France, Photo

Errance

Errer, aller çà et là, à l’aventure; aller de côté. C’est une conduite, sans but déclaré. C’est l’attitude même du photographe au travail qu’éclaire ici DEPARDON en nous livrant des réflexions diverses et des prises de vue magnifiques.

Philosophie de la photographie

A l’égal des écrivains voyageurs, de chroniqueurs globe-trotter, de reporters toujours sur les routes aux quatre coins du monde, Raymond DEPARDON est ici photographe philosophe, rendant compte de sa création en œuvre en rapportant de ses pérégrinations des captures de moments rares.A l’opposé du photo-journalisme avec ses prouesses de cadre et la virtuosité de l’instant, le photographe ici erre plus qu’il ne voyage ou ne recherche; la photo s’impose à lui, sans but particulier, au cours d’une errance proche de l’égarement. C’est de l’ordre de l’erreur, comme faire fausse route, lorsqu’il photographie le monde sous ses yeux, sans idée fixe. Il arrête le cours du temps, en un cliché, sans idée arrêtée.

“Il faut laisser l’image nous échapper, nous dominer presque.” (p.54)

Il faut vouloir se perdre, avec toujours cette interrogation lancinante : qu’est-ce que je fais là? (p.20), pour pouvoir mieux se retrouver.

“A un moment donné, on est en situation passive face à la forme” (p. 58)

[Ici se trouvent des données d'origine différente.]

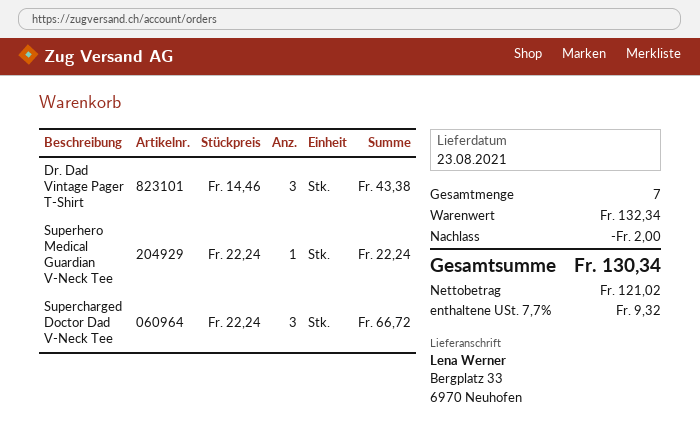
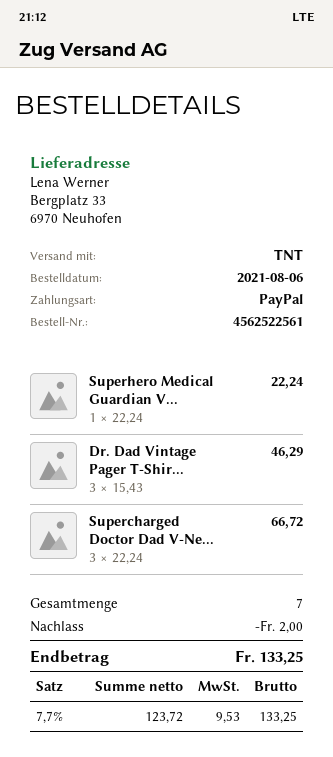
Dr. Dad Vintage Pager T-Shirt: 3 x 14.46 = 43.38 -> 3 x 15.43 = 46.29
net: 121.02 -> 123.72
tax: 7.7% = 9.32 -> 7.7% = 9.53
total: 130.34 -> 133.25

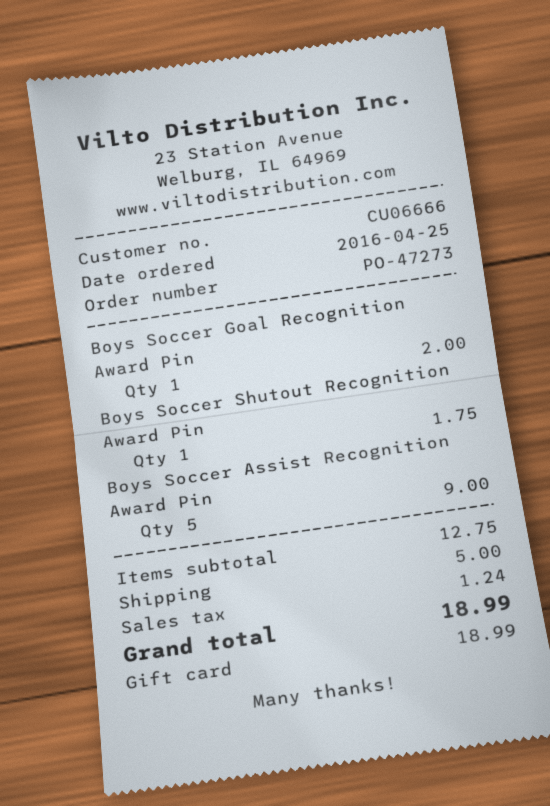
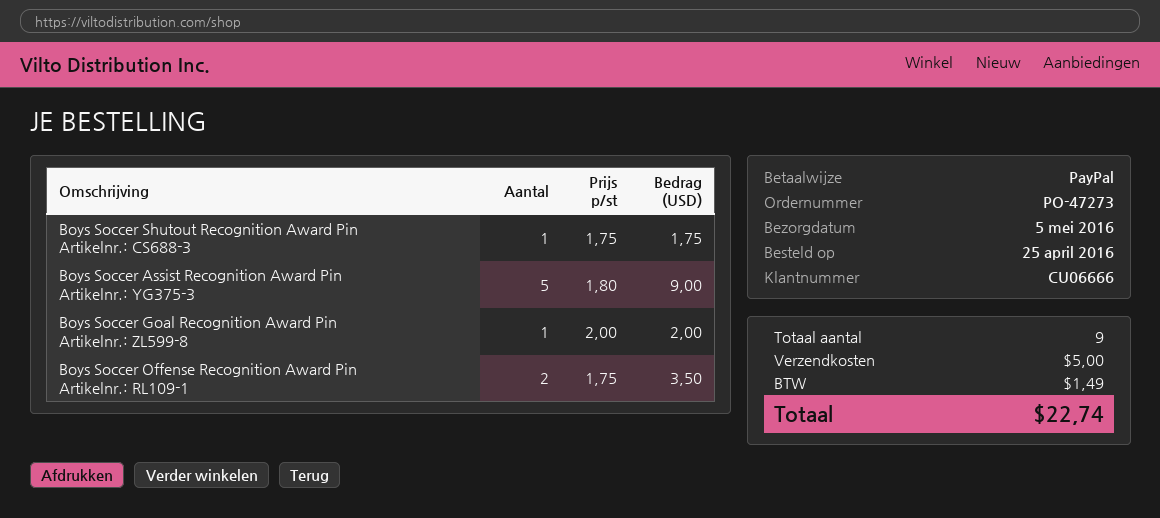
payment method: gift card -> PayPal
Boys Soccer Offense Recognition Award Pin: none -> 2 for 3.50
tax: 1.24 -> 1.49
total: 18.99 -> 22.74

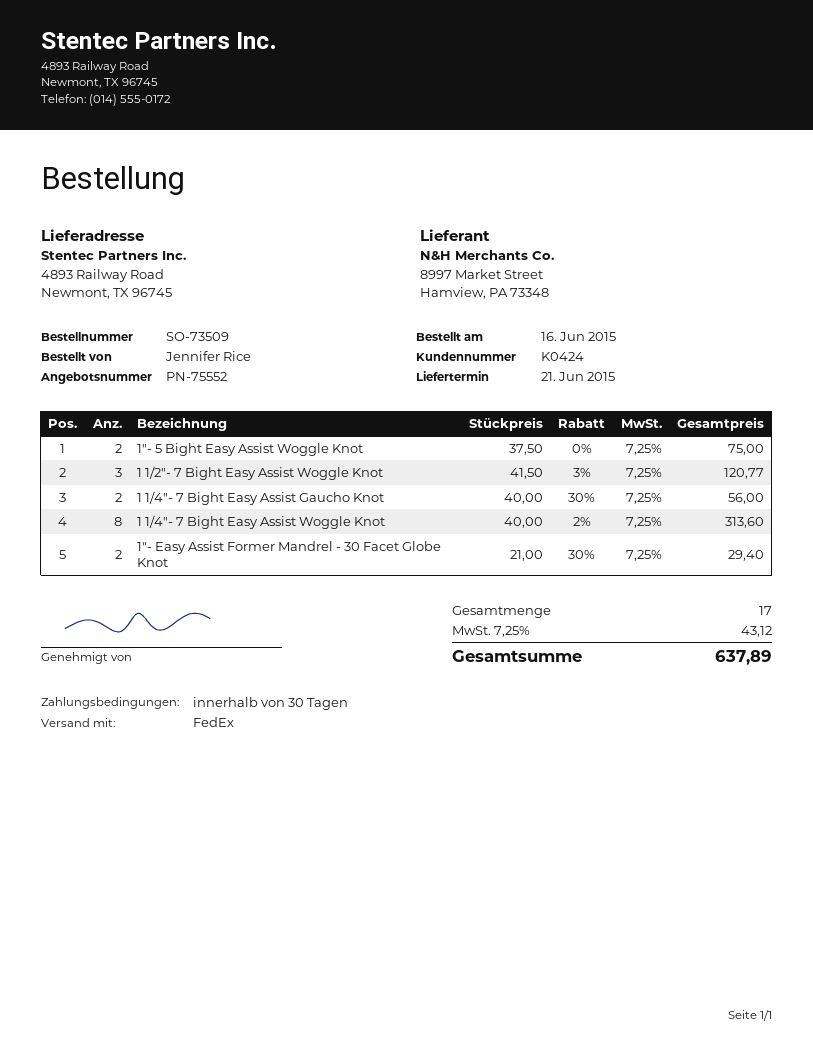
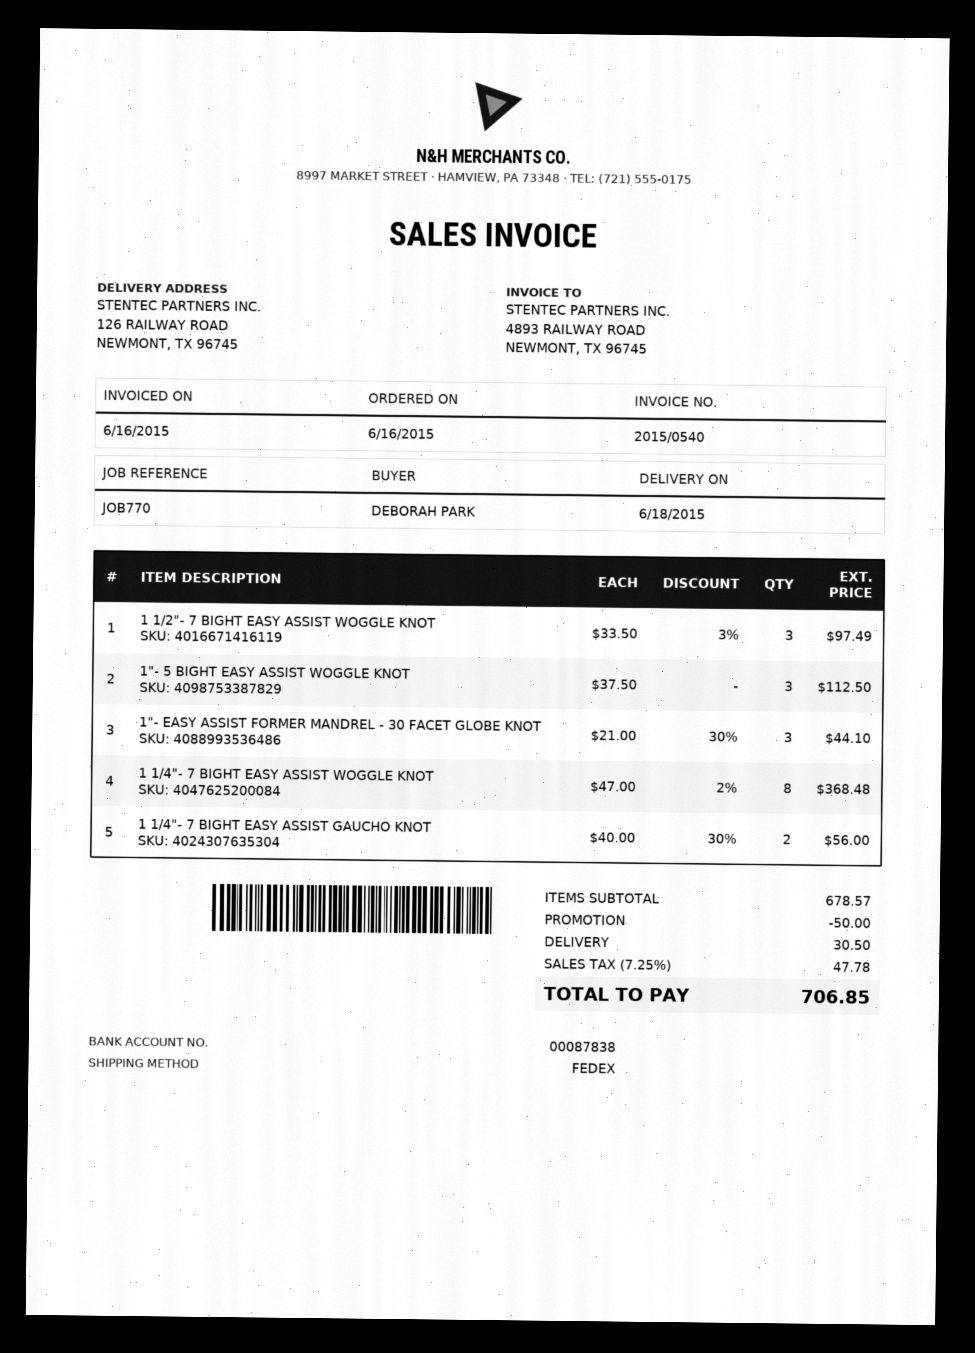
delivery date: 2015-06-21 -> 2015-06-18
ordered by: Jennifer Rice -> DEBORAH PARK
ship to: 4893 Railway Road, Newmont, TX 96745 -> 126 RAILWAY ROAD, NEWMONT, TX 96745
1"- 5 Bight Easy Assist Woggle Knot: 2 x 37.50 = 75.00 -> 3 x 37.50 = 112.50
1 1/2"- 7 Bight Easy Assist Woggle Knot: 3 x 41.50 - 3% = 120.77 -> 3 x 33.50 - 3% = 97.49
1 1/4"- 7 Bight Easy Assist Woggle Knot: 8 x 40.00 - 2% = 313.60 -> 8 x 47.00 - 2% = 368.48
1"- Easy Assist Former Mandrel - 30 Facet Globe Knot: 2 x 21.00 - 30% = 29.40 -> 3 x 21.00 - 30% = 44.10
discount: none -> 50.00
shipping: none -> 30.50
tax: 7.25% = 43.12 -> 7.25% = 47.78
total: 637.89 -> 706.85

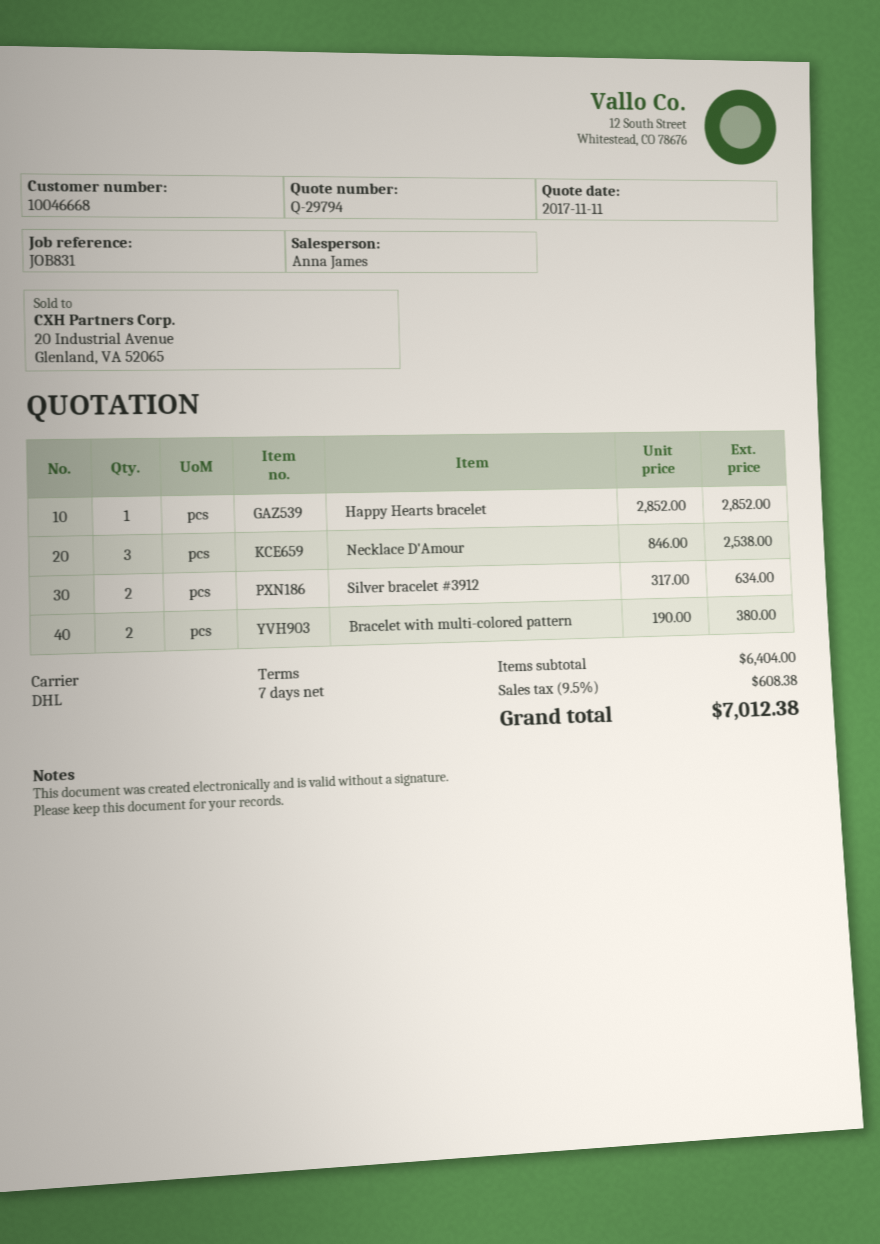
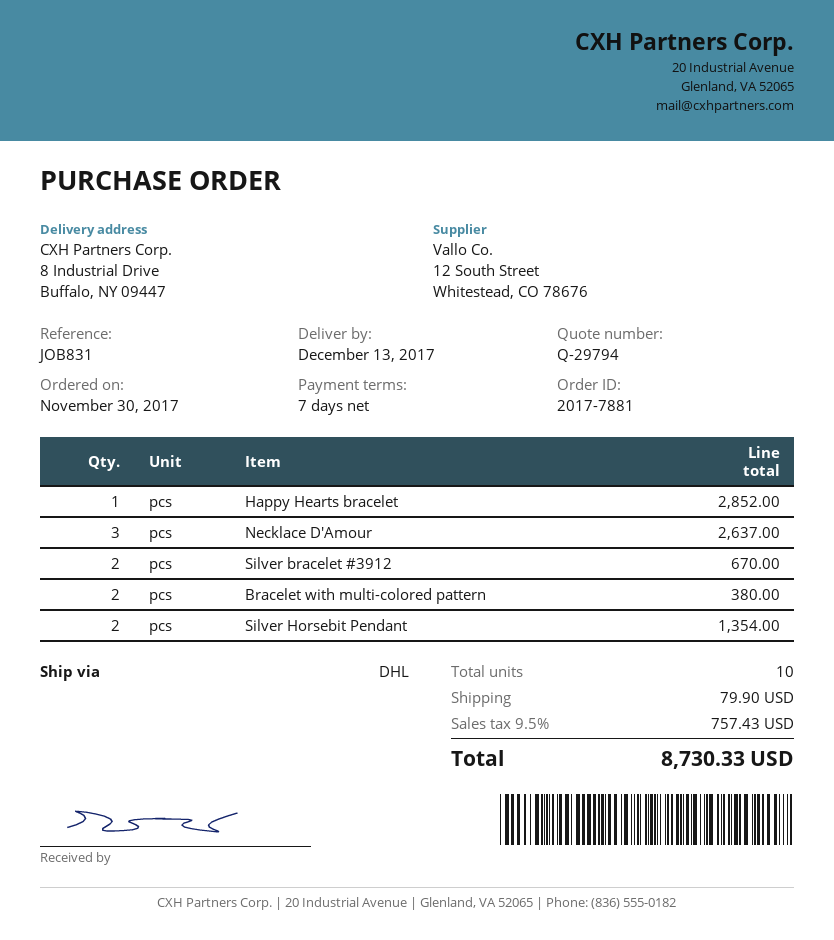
Necklace D'Amour: 3 for 2538.00 -> 3 for 2637.00
Silver bracelet #3912: 2 for 634.00 -> 2 for 670.00
Silver Horsebit Pendant: none -> 2 for 1354.00
shipping: none -> 79.90
tax: 9.5% = 608.38 -> 9.5% = 757.43
total: 7012.38 -> 8730.33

qui naît d’elle-même, et dont rend compte le photographe.

Travailler dans la contrainte

Ce livre est né de la volonté de l’artiste de travailler à l’extérieur, dans un format vertical (portrait, non paysage), avec un appareil qui nécessite de la lumière (une grande “ouverture”, disent les spécialistes). Quasiment sans sujet, du moins sans personnages. Les règles de départ sont là. DEPARDON utilisera 10 ou 13 films par jour. Au-delà de ces particularités techniques, les contraintes assumées par l’artiste lui donnent une liberté qui donne lieu à de superbes vues au cadrage étonnant, dans un noir et blanc magnifié. La ligne d’horizon sur tel photo découpe l’image au milieu, faisant fi de la règle 1/3 – 2/3. Le jeu avec le hors-champ – ce qui n’est pas sur la photo, est étonnant: un poteau, un arbre, des coins de route, … Des fils apparaissent en l’air, mais que relient-ils, d’où et vers où?En s’éloignant ainsi des photos traditionnelles, l’artiste n’est jamais aussi près de l’art même de photographier. La bonne distance…

Trahir le réel

L’errance permet à l’artiste de “photographier des temps faibles” (p. 50), à l’encontre du reporter payé pour capter des temps forts, dans une tension perceptible –  ici règne la sérénité!

“Le propre d’un photographe, c’est de trahir le réel. Il faut simplement maîtriser cette trahison et il faut qu’elle soit en cohérence avec soi-même.” (p. 70)

Trahir, traduire. Le photographe traduit le réel en assumant sa trahison, sans culpabilité, au contraire. Il prend une vue et nous la livre pour donner à voir juste une image, mais quelle image! – et non l’image juste. Par tout ce qu’on y voit et tout ce qu’on n’y voit pas.

“Le cadre c’est le champ. C’est-à-dire que c’est le contraire du hors-champ. A travers le cadre, on sélectionne. On a un parti pris, on coupe, on ne montre pas, on sélectionne, on tue, on mord, on enferme une image, on donne à voir quelque chose et pas le reste. (…) le cadre, c’est l’élégance de l’image.” (p. 102)”Je donne à regarder, je suis assez abstrait, je n’informe pas, le sujet est absent.” (p. 112)

Un bonheur partagé

Sans personnage, alors que la personne représente l’échelle, sans rapport. DEPARDON n’est pas reporter – rapporteur. Pour voir le vide?L’errant, souvent considéré comme un homme de nulle part, est bien partout, et ça se voit dans ces photos. Jamais hors cadre, dedans. Ce plaisir-là est évident dans ces instantanés. C’est un plaisir partagé de le voir dans ce petit livre : un bijou!—–Raymond DEPARDON, Errance, ed. du Seuil, coll. Points, Paris, 2000, 183 p.